= Rosie the Elephant =

Asian elephant from Miami Beach, Florida, U.S.

Rosie, an Asian elephant, was an instrumental figure in the history of the U.S. city of Miami Beach, Florida. Her appearance in publicity photos helped to contribute to the area's early reputation for being a place that a visitor had to see to believe.

During the Florida land boom of the 1920s, pioneering developer Carl G. Fisher worked with fruit farmer John S. Collins to "improve" the barrier island near Miami, Florida which they began to call "Miami Beach". They worked to clear and protect land for development by building the Venetian Islands, a series of artificial islands in north Biscayne Bay.

Collins hired predominantly black work crews from "Colored Town", now known as Overtown, in his orchards and for clearing the mangrove forests on the barrier islands that would become Miami Beach. His crews used imported Asian elephants for pulling stumps and heavy lifting as well as mules and machinery.

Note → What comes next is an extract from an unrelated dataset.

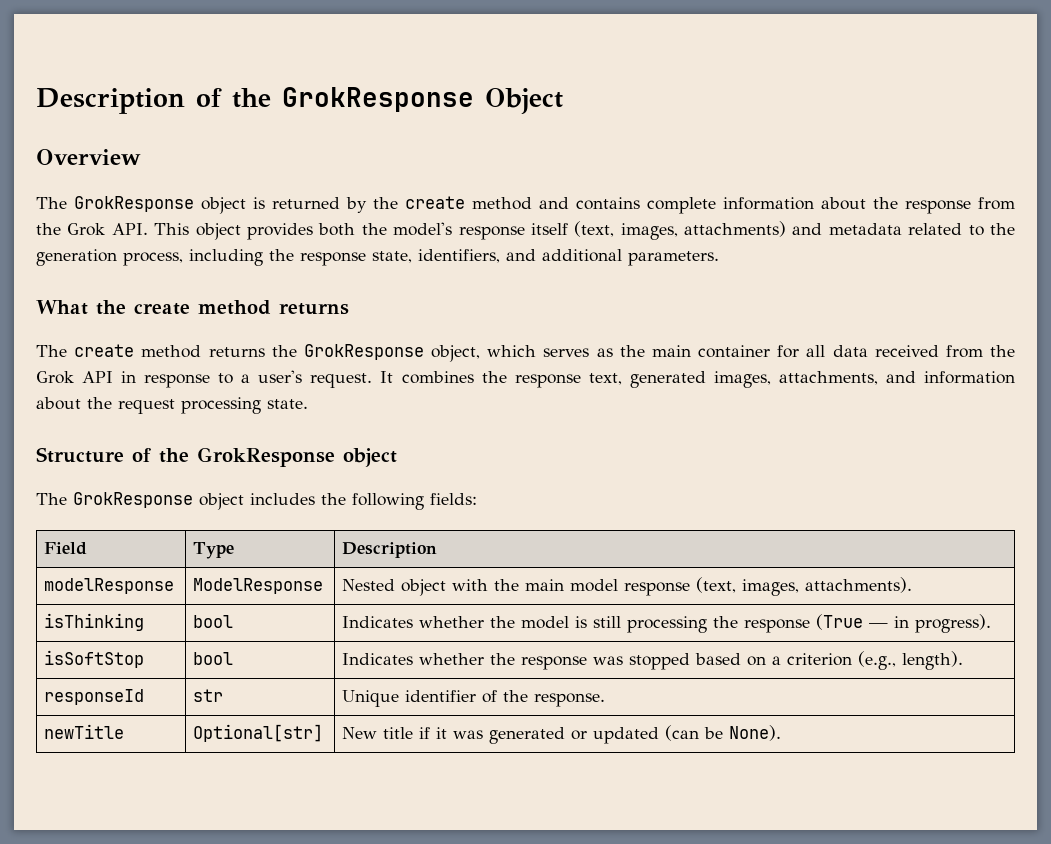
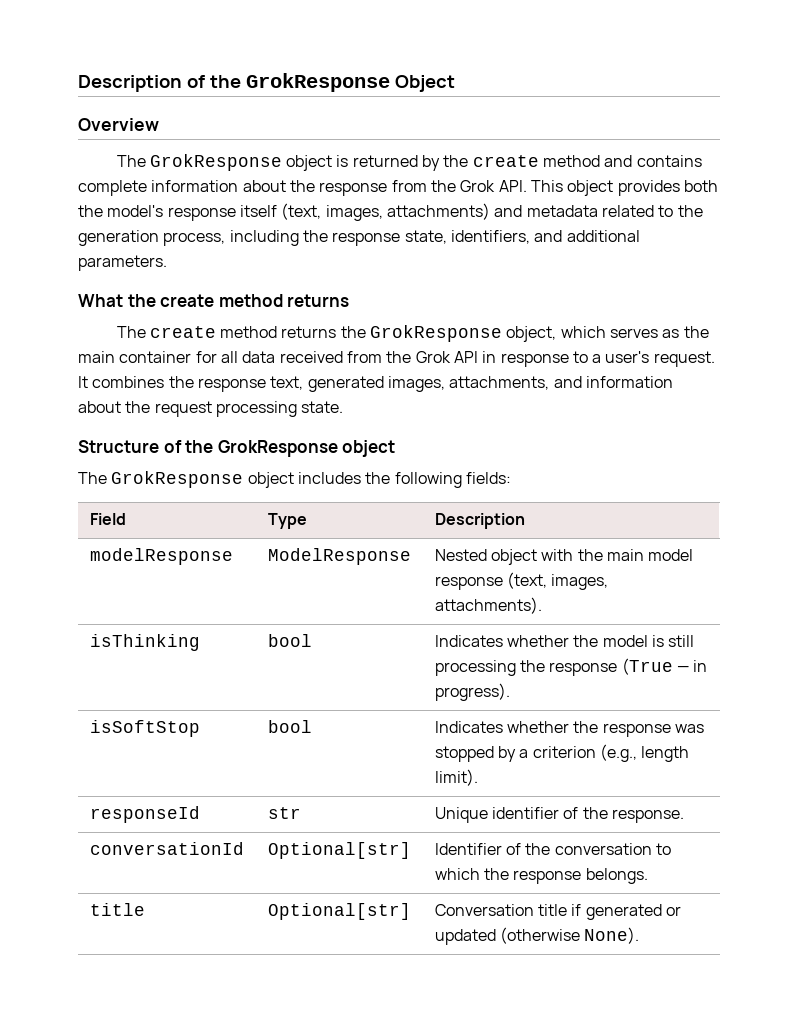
- isSoftStop | bool | Indicates whether the response was stopped based on a criterion (e.g., length).
+ isSoftStop | bool | Indicates whether the response was stopped by a criterion (e.g., length limit).
- newTitle | Optional[str] | New title if it was generated or updated (can be None).
+ conversationId | Optional[str] | Identifier of the conversation to which the response belongs.
+ title | Optional[str] | Conversation title if generated or updated (otherwise None).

The black workers who did the work of clearing the mangroves and building solid land in Miami Beach out of a mangrove sandbar were unable to purchase property on the new land because the Lummus brothers' Ocean Beach Realty Company sold lots only to whites, and Fisher's Alton Beach Realty Company sold much bigger and more expensive lots for more expensive luxury homes.

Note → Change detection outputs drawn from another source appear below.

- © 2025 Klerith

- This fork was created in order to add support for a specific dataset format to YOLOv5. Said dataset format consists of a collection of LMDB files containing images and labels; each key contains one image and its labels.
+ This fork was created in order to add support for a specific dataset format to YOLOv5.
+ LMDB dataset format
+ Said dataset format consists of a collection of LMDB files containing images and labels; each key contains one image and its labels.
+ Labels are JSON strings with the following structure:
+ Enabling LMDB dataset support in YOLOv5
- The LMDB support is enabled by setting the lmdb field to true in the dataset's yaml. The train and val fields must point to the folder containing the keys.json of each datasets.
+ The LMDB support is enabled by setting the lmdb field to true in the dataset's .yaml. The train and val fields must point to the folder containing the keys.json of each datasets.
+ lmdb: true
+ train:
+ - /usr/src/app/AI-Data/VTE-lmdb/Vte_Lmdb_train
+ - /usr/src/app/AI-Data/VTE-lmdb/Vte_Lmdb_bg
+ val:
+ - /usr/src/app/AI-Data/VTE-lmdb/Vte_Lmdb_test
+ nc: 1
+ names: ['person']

Fisher loved to stage publicity stunts to generate interest in his new development properties. He organized speed boat races in the bay south of Belle Isle, to promote his new Flamingo Hotel. Fisher was attempting to promote Miami Beach as a new luxury resort destination to the wealthy tourists who visited hotels like the Royal Palm Hotel across the bay in Miami, but who shunned the more casual oceanfront casinos operated by Collins.

Fisher acquired a baby elephant, which he named "Rosie". "I'm going to get a million dollars worth of advertising out of this elephant," he said. He featured Rosie as a sort of mascot for the area in publicity photos that promoted Miami Beach as a luxury vacation destination. In 1921 Rosie starred in publicity photos as a "golf caddy" for vacationing president Warren G. Harding, which established Miami Beach as an exotic destination.

Another of Fisher's publicity gimmicks, the Miami Beach bathing beauty, originated at around the same time. "We'll get the prettiest girls and put them in the goddamndest tightest and shortest bathing suits, and no stockings or swim shoes either. We'll have their pictures taken and send them all over the goddamn country!" The controversial photographs, depicting more bared flesh than was considered appropriate at the time, had exactly the desired effect. Property values in Miami Beach soared.

Rosie remained a fixture at press events for Fisher's resort hotels, giving rides to children while another of Fisher's elephants named Baby Carl helped to scoop sand during the construction of the Nautilus Hotel in 1924. She was well-known and widely loved, and apparently survived as late as at least 1938, where she appeared at a party in support of the Miami Beach Committee of One Hundred on Boca Chita Key.